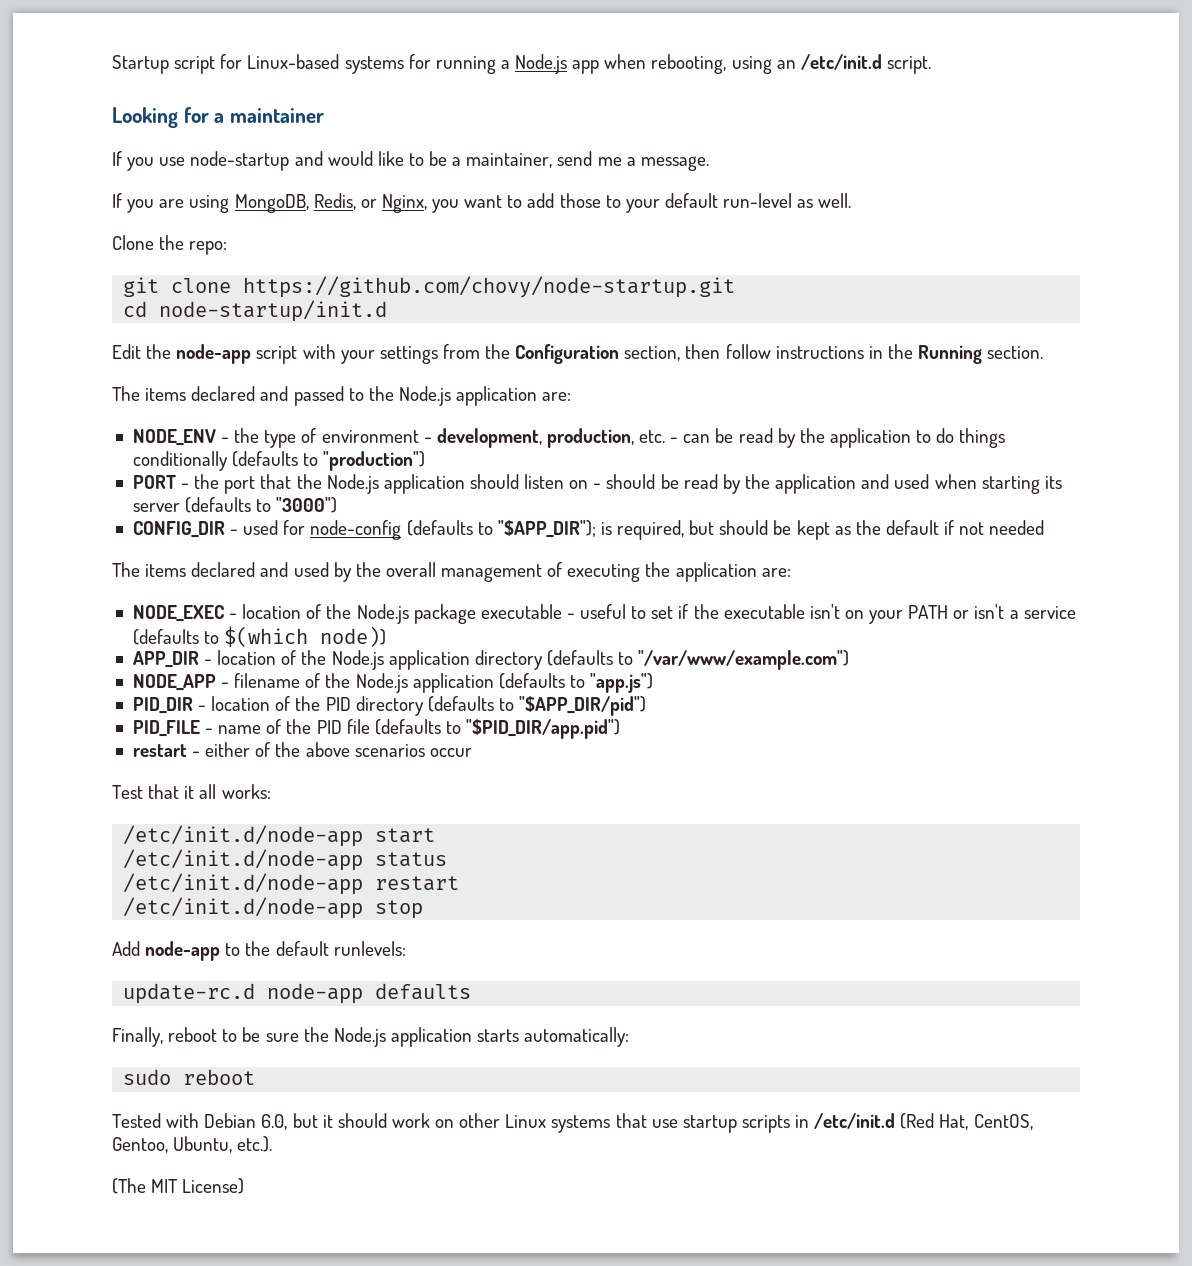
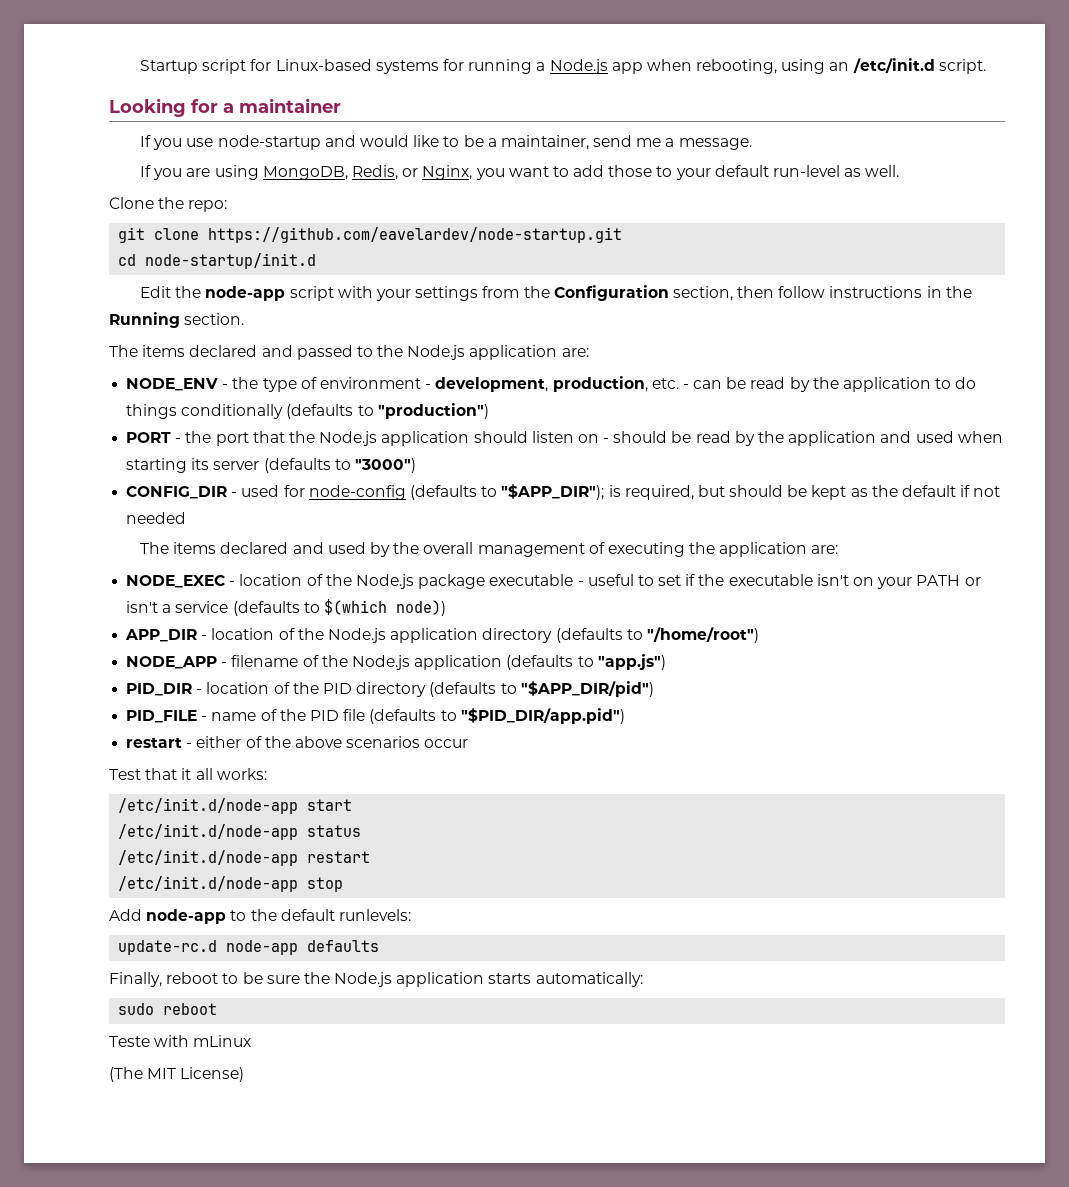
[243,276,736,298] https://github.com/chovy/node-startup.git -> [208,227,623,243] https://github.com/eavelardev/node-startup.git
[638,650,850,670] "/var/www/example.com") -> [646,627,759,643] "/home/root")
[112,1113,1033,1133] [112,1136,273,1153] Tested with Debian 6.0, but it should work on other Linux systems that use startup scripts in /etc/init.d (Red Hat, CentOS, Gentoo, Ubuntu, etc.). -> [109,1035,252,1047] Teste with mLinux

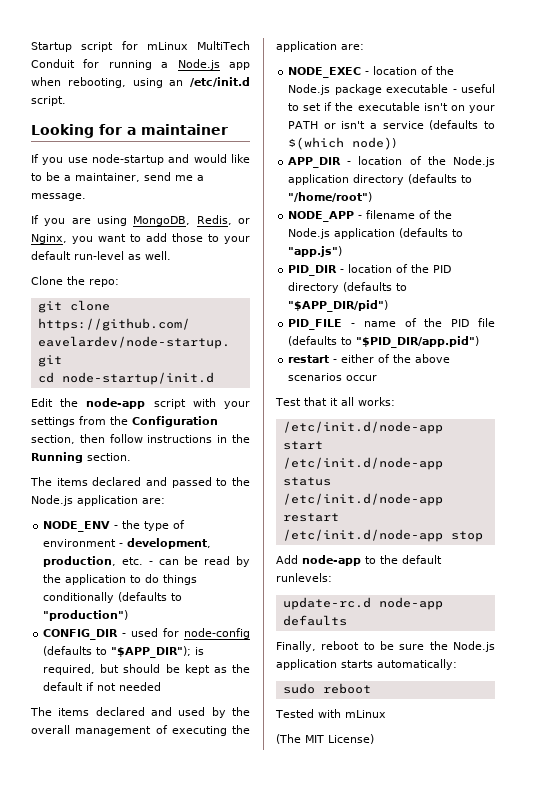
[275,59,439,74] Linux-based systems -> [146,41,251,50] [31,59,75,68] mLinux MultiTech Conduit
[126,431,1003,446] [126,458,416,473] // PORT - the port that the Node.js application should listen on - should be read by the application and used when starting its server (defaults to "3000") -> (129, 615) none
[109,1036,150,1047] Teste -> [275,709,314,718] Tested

————

### TASK TO CARRY OUT:
Retype all the data exactly, please, without pictures.

### SOLUTION TO THIS TASK:
[243,276,736,298] https://github.com/chovy/node-startup.git -> [208,227,623,243] https://github.com/eavelardev/node-startup.git
[638,650,850,670] "/var/www/example.com") -> [646,627,759,643] "/home/root")
[112,1113,1033,1133] [112,1136,273,1153] Tested with Debian 6.0, but it should work on other Linux systems that use startup scripts in /etc/init.d (Red Hat, CentOS, Gentoo, Ubuntu, etc.). -> [109,1035,252,1047] Teste with mLinux

[275,59,439,74] Linux-based systems -> [146,41,251,50] [31,59,75,68] mLinux MultiTech Conduit
[126,431,1003,446] [126,458,416,473] // PORT - the port that the Node.js application should listen on - should be read by the application and used when starting its server (defaults to "3000") -> (129, 615) none
[109,1036,150,1047] Teste -> [275,709,314,718] Tested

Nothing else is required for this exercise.